Funziona spesso così. Le zecche non pungono come le zanzare. Non lasciano memoria immediata. Eppure possono trasmettere infezioni note, dall’eritema migrante tipico di alcune borreliosi alla febbre e ai dolori muscolo-articolari di diverse rickettsiosi. In molte di queste condizioni l’incubazione va da 2 a 14 giorni. La finestra in cui ti senti “solo stanco” può ingannare. È qui che si decide tutto.
La scena che racconta Corti è il déja vu di tanti: sottovalutiamo un segnale, alziamo le spalle, confidiamo nel fai da te. Ma il corpo, quando non quadra, lo dice chiaro. E ti costringe a cambiare programma. Vedi termometro, flebo, parole sussurrate in corsia. Vedi l’ironia che si fa piccola e l’istinto che prende posto.
Cosa fare davvero dopo un morso
Controlla la pelle dopo gite, giardini, viaggi. Ascelle, inguine, cuoio capelluto: sono i “nascondigli” preferiti.
Se trovi una zecca, rimuovila presto con pinzette a punta: afferra vicino alla pelle e tira dritto. Niente oli, niente calore. Non schiacciare il corpo dell’animale.
Disinfetta. Segna giorno e punto del morso. Scatta una foto: tornerà utile al medico.

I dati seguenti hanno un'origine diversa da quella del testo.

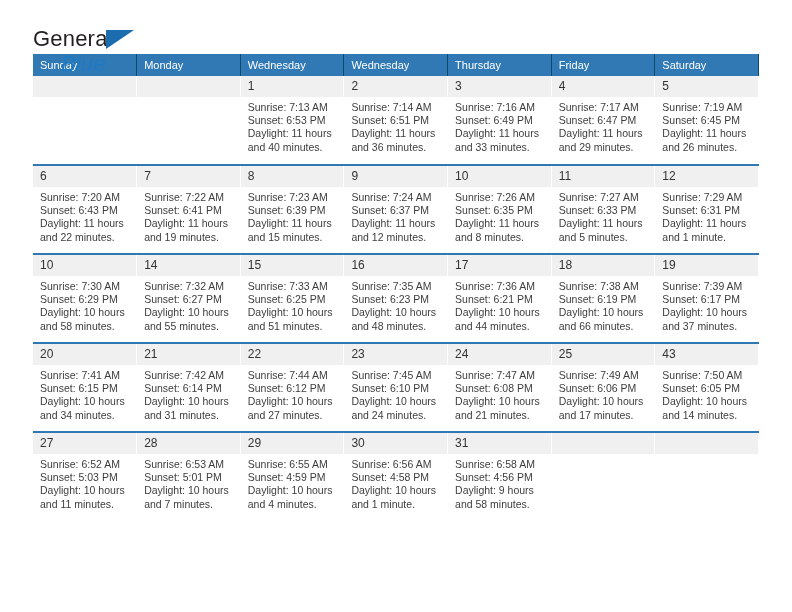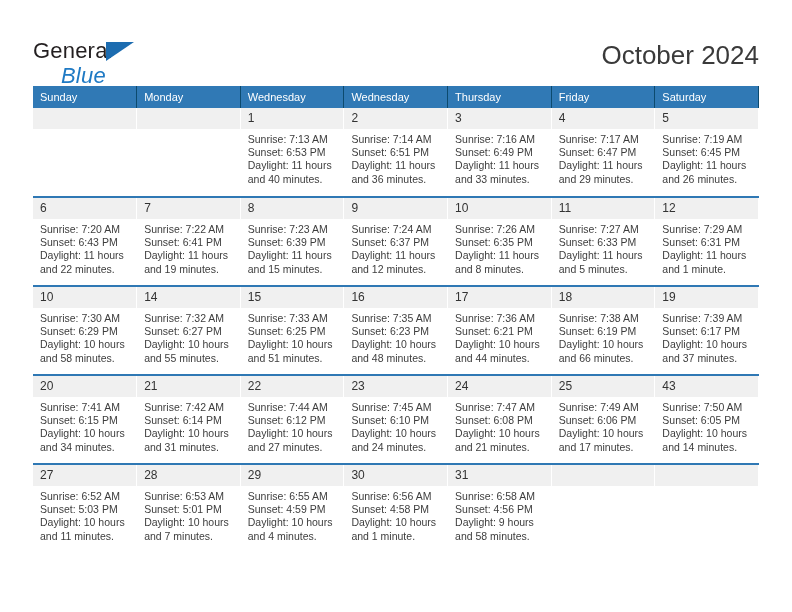"General" .header { height: 86px -> 54px; padding-top: 40px -> 28px }
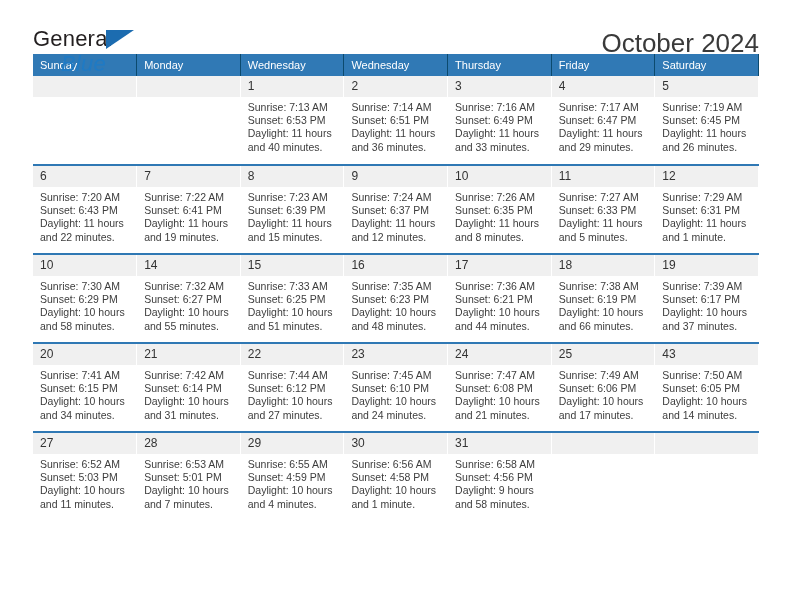"October 2024" h1.cal-title { html: <h1>October 2024</h1> -> none }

Monitora i sintomi per 2 settimane: febbre, mal di testa, nausea, dolori articolari, eruzioni cutanee. Se compaiono, contatta il medico o vai in Pronto soccorso.
Viaggi recenti in zone rurali o all’estero? Dillo subito al personale sanitario. Aiuta a indirizzare gli esami e, se serve, l’antibiotico.
Un dettaglio spesso trascurato: in alcune infezioni la rimozione precoce riduce il rischio di trasmissione. E un avvio tempestivo di terapia, quando indicato, cambia la partita. Vale per tutti, non solo per chi sta in tv o sotto i riflettori di Le Iene.
C’è anche un lato umano che resta. Immagina Corti, abituato al ritmo serrato dei servizi, fermo a fare i conti con il proprio corpo. Non è debolezza, è misura. È quel click che ci fa dire: oggi mi ascolto. Perché i segnali piccoli non sono un fastidio; sono una lingua. E noi, spesso, la capiamo tardi.
Alla fine resta una domanda semplice, che vale più di mille allarmi: la prossima volta che un segno sulla pelle ti sembra niente, quanto tempo aspetterai prima di guardarlo davvero?